"Paisley Girl"

An excerpt from a powerful novel about how disease affects body and soul.

Oct 20, 1999 | Word has spread of my body, painted in the grotesque but of a shape more pleasing than that of any cafeteria-fed college girl. The students come in ever-increasing numbers. They're just starting out, and have yet to experience the endless cadavers that will numb them to flesh. I make eye contact and the cadets, all male, blush with a heady mix of lust and revulsion. They're back to their boyhood, caught in the bathroom with their father's medical journals. I shiver from stainless steel and observation, nipples hard as gravel. My breasts, as if worth sparing, have remained free of marks. I hold arms close to my sides to cheat them of these dadaist grottos, focus on the face of a freckled boy, and offer him my own. The dim purpling and slight swelling around my lips and eyes make me look beaten. I've noticed that this elicits sympathy from women, while men are reminded of some sagittary within that they don't like being made aware of. The boy quickly averts his gaze to study instead the linoleum that peels up from the floor. There is rot beneath the shiny surface. An ambush of decay. The blood doctor, bland as rice, asks if I'd like to come downstairs later to a staff cocktail party -- "guest-of-honor," he adds, matter-of-factly. Im too weak to decline verbally, so I offer my eyes as response. He sees in them the threat that they will hold his image indefinitely.

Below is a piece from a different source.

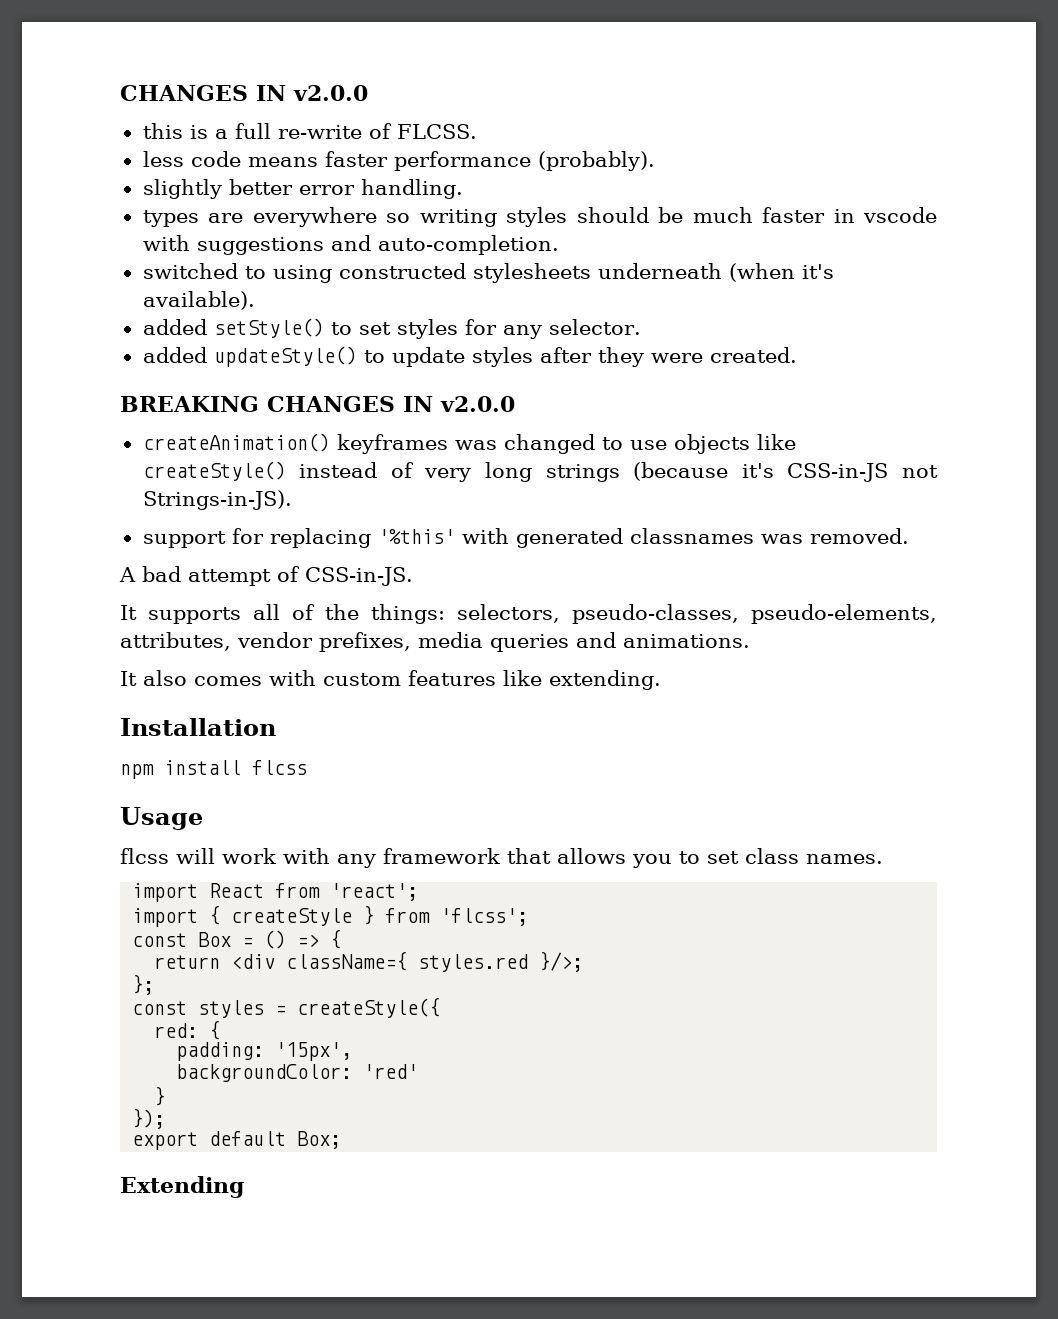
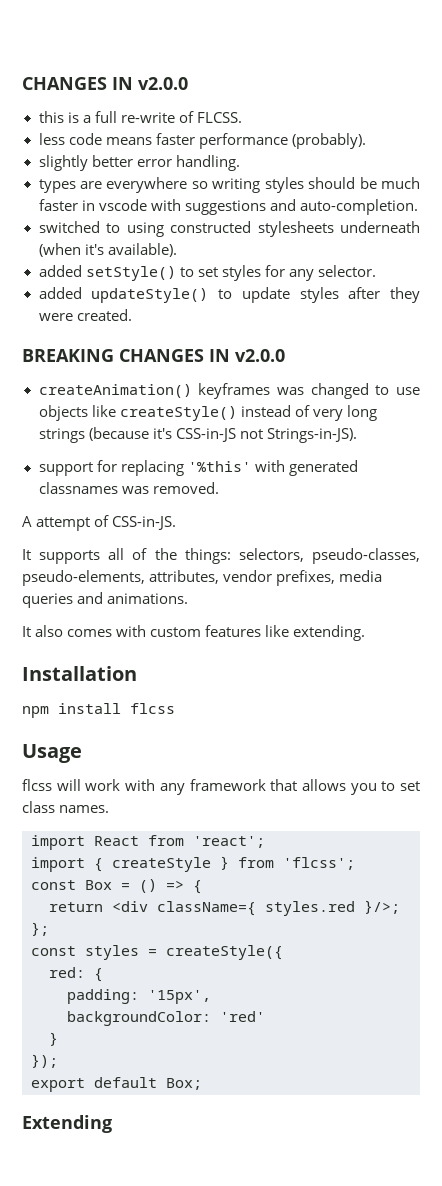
[142,566,181,582] bad -> (32, 521) none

- - - - - - - - - - - - - - - - - - - - -

"Paisley Girl" is how they see me, what they call me, though never to my face. Pity. I prefer it to the slam of "sweetie," "darlin'" or when they err, when I ache -- "champ." I am not the aloud but what is whispered. Paisley: it's my nom de grrl. The shape of my marks. Abstract, infinite. Unnatural as woman. And while the doctors look to delineate causes -- I see chaos. The geometry between dimensions. Steroids keep me in this interstice; each day I am injected and embalmed.

I'm stuck, but if God is in the spaces in between, then mine has fallen, like a much-needed sock, or a grandmother's earring, behind an empty bureau that I'm too weak to move.

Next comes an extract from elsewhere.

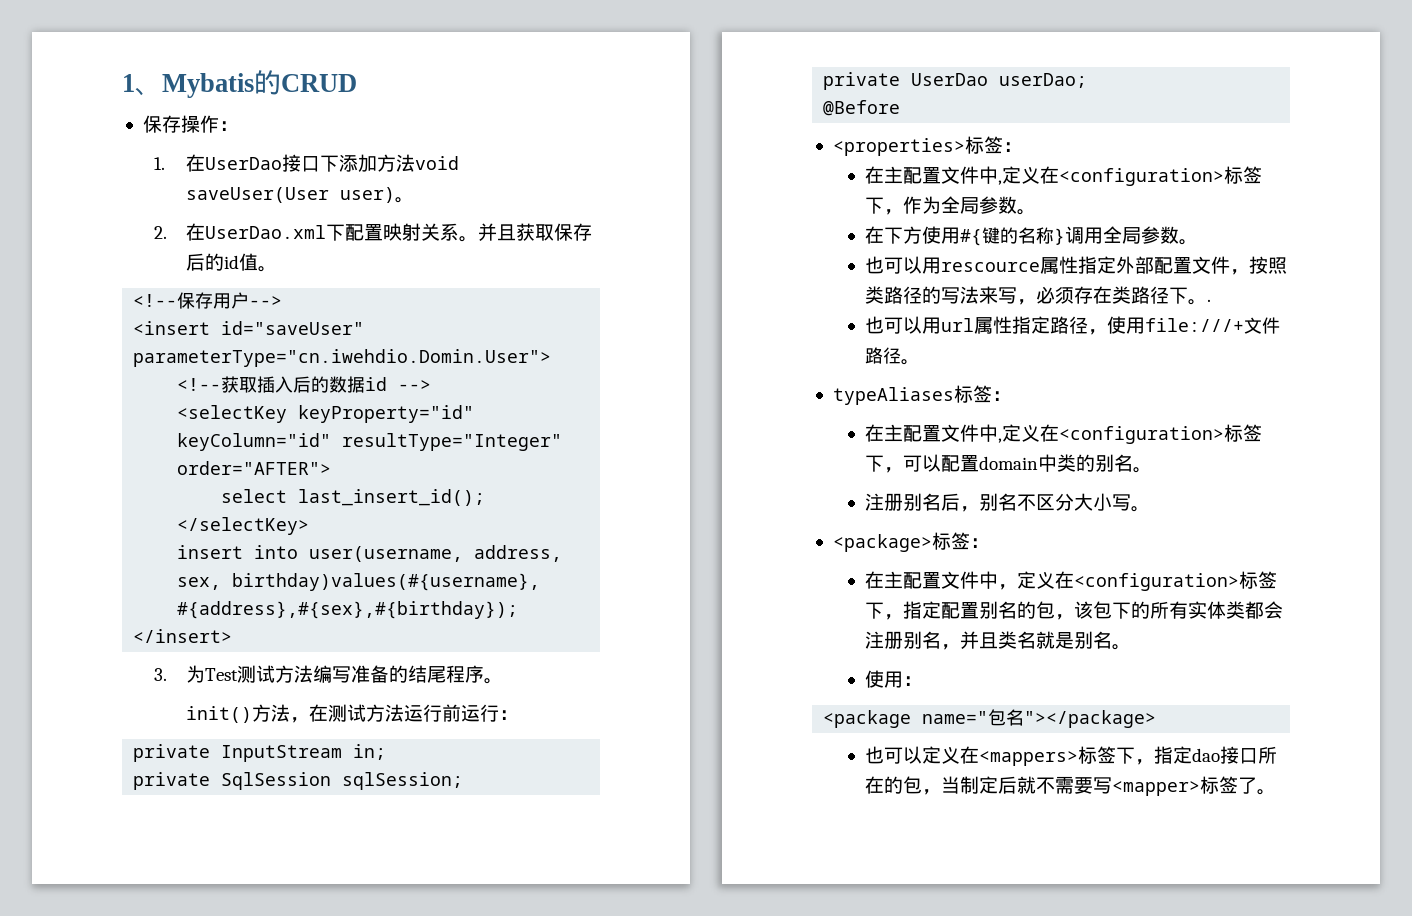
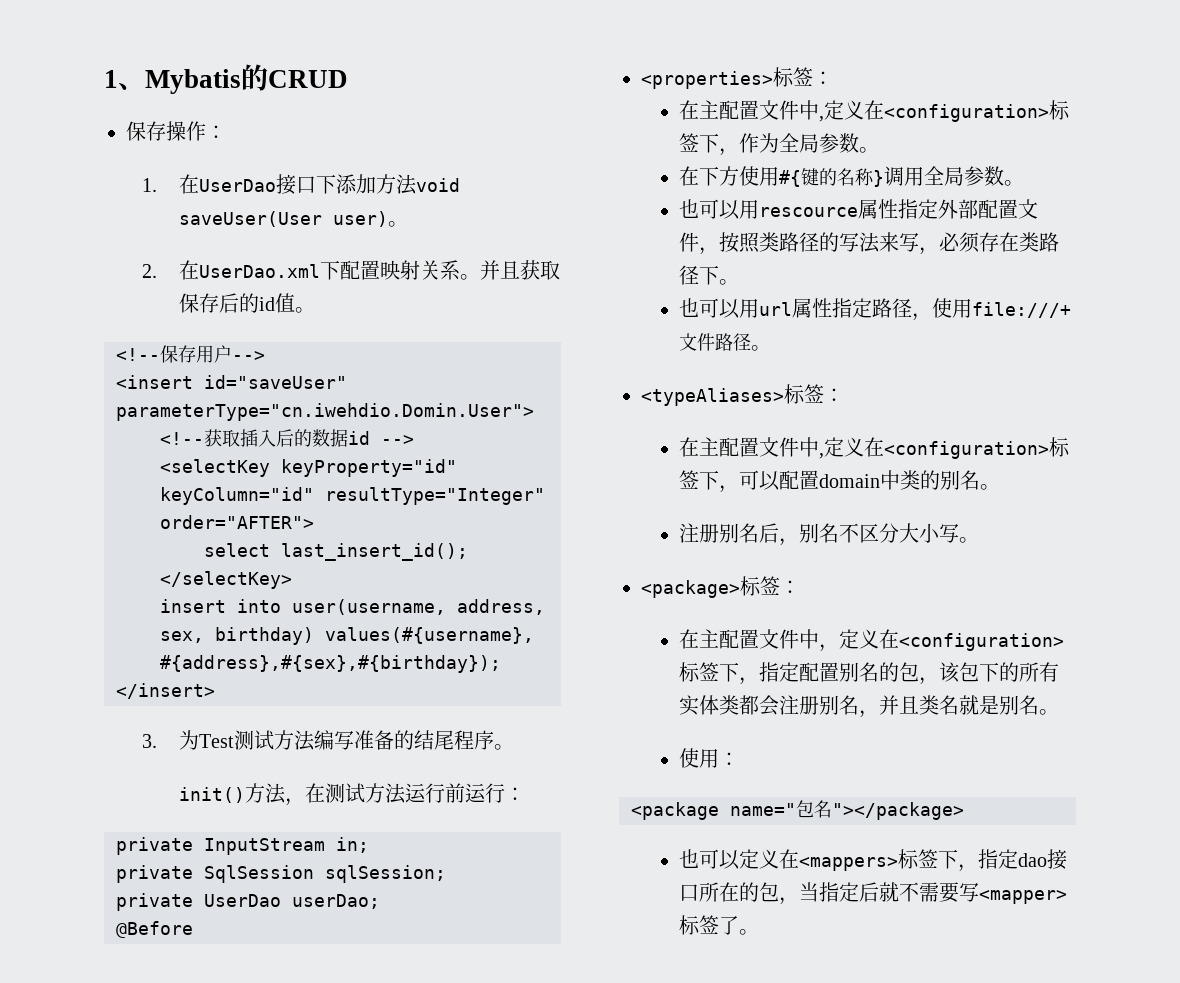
[232,573,541,591] birthday)values(#{username}, -> [215,627,534,645] birthday) values(#{username},
[1207,299,1212,302] . -> (739, 282) none
[832,387,954,405] typeAliases -> [641,388,784,406] <typeAliases>
[960,776,980,794] 制 -> [818,882,839,902] 指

- - - - - - - - - - - - - - - - - - - - -

The walls are whitest at four -- forlorn hour before dawn, intemperate hour of burnt fury. Hour of little blue light batting zero. It's then my angel appears, blue as the blink of that clock come unplugged -- and stinking, like vomit. His blue is regulation, the vomit varies. This time it's from the post-op next door, I can tell by the chemical smell -- though he could just as well have been doused with the contentless bile of chemo, an old mans urine, or the tsunamied sea of a preemie. I call him Gil, because he breathes so easily beneath the stench of so many fluids. He calls me Paisley. Aloud.

"Oh man Gil, you smell," I say. "Light a match," and he does. It's our ritual, my only relief. He smiles and removes a joint from the only pocket sewn for orderlies, the one atop his heart. He lights peppermint paper, burns a sweet-smell, kneels beside my prostrate body.

"The docs treating you all right?"

"'They're treating me, all right. Domo even invited me to a staff cocktail party as the 'guest of honor,' but I wasn't sure I could take all that publicity."

"You mean to tell me you missed hapless hour? I bet the elevators were going full blast."

"Well, I'm sure it was a fjte, but I hadn't a thing to wear, what with my tea-length paper gown still at the cleaners and all."